*** Opening DATA FOR REVIEW ***

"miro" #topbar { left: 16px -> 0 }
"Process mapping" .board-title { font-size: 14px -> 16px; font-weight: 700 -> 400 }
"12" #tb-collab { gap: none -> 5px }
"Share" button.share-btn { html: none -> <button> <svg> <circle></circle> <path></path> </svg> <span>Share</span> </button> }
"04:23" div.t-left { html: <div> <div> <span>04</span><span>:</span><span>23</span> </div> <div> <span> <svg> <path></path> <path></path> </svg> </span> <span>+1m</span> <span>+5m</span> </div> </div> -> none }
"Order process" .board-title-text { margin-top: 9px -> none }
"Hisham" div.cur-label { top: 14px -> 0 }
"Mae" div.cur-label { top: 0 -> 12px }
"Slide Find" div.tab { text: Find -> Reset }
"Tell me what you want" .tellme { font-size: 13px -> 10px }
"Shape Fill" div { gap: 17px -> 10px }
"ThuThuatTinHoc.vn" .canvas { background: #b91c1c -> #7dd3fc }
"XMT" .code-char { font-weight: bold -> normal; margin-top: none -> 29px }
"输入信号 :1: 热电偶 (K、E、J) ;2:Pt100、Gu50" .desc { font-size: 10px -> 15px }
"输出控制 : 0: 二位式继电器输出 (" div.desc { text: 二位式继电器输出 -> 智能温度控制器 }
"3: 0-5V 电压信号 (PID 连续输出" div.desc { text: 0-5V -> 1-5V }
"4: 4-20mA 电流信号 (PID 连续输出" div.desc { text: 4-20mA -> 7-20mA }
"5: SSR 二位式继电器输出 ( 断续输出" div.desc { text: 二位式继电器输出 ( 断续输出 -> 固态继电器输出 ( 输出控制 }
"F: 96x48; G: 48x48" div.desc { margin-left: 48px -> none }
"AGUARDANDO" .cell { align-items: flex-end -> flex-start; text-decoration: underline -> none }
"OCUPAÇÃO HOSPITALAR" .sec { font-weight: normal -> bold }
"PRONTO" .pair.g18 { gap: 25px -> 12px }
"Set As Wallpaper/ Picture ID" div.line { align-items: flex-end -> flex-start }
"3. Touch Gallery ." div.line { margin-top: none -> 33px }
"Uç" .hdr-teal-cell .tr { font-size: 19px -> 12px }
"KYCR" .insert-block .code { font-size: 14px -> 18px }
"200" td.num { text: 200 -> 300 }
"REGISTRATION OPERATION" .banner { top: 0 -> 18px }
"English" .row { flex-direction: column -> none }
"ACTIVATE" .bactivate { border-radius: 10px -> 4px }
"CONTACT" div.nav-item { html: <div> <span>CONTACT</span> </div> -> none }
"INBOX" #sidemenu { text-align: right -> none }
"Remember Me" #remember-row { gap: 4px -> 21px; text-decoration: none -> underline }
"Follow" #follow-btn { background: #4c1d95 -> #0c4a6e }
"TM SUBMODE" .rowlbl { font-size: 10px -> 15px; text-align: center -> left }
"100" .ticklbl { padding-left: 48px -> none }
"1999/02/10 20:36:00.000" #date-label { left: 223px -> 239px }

*** Closing DATA FOR REVIEW ***

## WHAT IS REQUIRED:
Nothing from before the line containing "gap: 4px ->" should appear; copy that line and each one after it through the last line of the entries, exactly.

## ANSWER SECTION:
"Remember Me" #remember-row { gap: 4px -> 21px; text-decoration: none -> underline }
"Follow" #follow-btn { background: #4c1d95 -> #0c4a6e }
"TM SUBMODE" .rowlbl { font-size: 10px -> 15px; text-align: center -> left }
"100" .ticklbl { padding-left: 48px -> none }
"1999/02/10 20:36:00.000" #date-label { left: 223px -> 239px }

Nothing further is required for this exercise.